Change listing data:

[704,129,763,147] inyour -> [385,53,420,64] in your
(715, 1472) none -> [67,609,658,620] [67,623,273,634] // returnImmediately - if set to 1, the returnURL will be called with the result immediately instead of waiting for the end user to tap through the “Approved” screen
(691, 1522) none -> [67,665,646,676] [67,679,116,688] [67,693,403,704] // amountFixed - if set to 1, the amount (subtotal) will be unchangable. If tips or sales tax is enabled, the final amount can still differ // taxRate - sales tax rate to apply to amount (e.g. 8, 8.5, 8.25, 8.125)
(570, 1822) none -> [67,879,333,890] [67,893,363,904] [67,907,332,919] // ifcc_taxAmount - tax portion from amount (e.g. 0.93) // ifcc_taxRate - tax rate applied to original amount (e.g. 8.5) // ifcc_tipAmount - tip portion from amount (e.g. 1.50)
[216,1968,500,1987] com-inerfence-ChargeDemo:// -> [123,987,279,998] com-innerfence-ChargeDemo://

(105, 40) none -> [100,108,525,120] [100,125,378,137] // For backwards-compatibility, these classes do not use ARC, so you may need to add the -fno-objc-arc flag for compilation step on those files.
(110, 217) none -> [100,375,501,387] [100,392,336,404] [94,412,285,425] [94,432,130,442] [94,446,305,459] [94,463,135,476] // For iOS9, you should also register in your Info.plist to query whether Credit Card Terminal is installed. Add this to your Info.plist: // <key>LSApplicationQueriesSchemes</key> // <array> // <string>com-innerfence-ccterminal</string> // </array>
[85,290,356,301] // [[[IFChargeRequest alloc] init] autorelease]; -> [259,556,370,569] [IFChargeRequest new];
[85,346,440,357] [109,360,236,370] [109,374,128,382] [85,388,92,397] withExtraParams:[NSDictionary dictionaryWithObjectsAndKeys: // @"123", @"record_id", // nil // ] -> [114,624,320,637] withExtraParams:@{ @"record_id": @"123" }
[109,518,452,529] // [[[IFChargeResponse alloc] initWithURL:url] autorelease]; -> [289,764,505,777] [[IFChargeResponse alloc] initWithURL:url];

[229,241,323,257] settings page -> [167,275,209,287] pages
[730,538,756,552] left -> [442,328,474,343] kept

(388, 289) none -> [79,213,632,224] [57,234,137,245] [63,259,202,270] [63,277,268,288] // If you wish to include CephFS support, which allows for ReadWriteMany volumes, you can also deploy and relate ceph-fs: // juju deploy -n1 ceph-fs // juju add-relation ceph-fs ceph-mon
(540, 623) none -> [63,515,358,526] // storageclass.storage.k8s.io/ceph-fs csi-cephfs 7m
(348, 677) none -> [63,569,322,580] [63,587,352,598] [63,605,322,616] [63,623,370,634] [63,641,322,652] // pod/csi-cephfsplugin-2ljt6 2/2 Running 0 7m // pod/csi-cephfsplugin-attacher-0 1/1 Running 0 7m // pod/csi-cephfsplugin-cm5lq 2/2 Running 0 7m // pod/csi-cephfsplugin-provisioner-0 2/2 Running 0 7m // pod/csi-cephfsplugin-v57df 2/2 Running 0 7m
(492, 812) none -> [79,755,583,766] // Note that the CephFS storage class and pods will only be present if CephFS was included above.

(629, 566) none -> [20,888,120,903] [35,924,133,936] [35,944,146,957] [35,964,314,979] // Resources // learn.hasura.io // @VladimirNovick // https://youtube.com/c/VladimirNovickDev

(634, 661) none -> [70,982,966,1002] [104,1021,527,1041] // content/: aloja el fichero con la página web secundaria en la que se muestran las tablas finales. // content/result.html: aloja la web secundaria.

__PROBLEM TO WORK ON__. A verbatim transcription is needed of the lines above, starting at the line with "[109,518,452,529] // [[[IFChargeResponse" and ending at the line with "[730,538,756,552] left ->", both included, and of nothing else.

__SOLVED PROBLEM__.
[109,518,452,529] // [[[IFChargeResponse alloc] initWithURL:url] autorelease]; -> [289,764,505,777] [[IFChargeResponse alloc] initWithURL:url];

[229,241,323,257] settings page -> [167,275,209,287] pages
[730,538,756,552] left -> [442,328,474,343] kept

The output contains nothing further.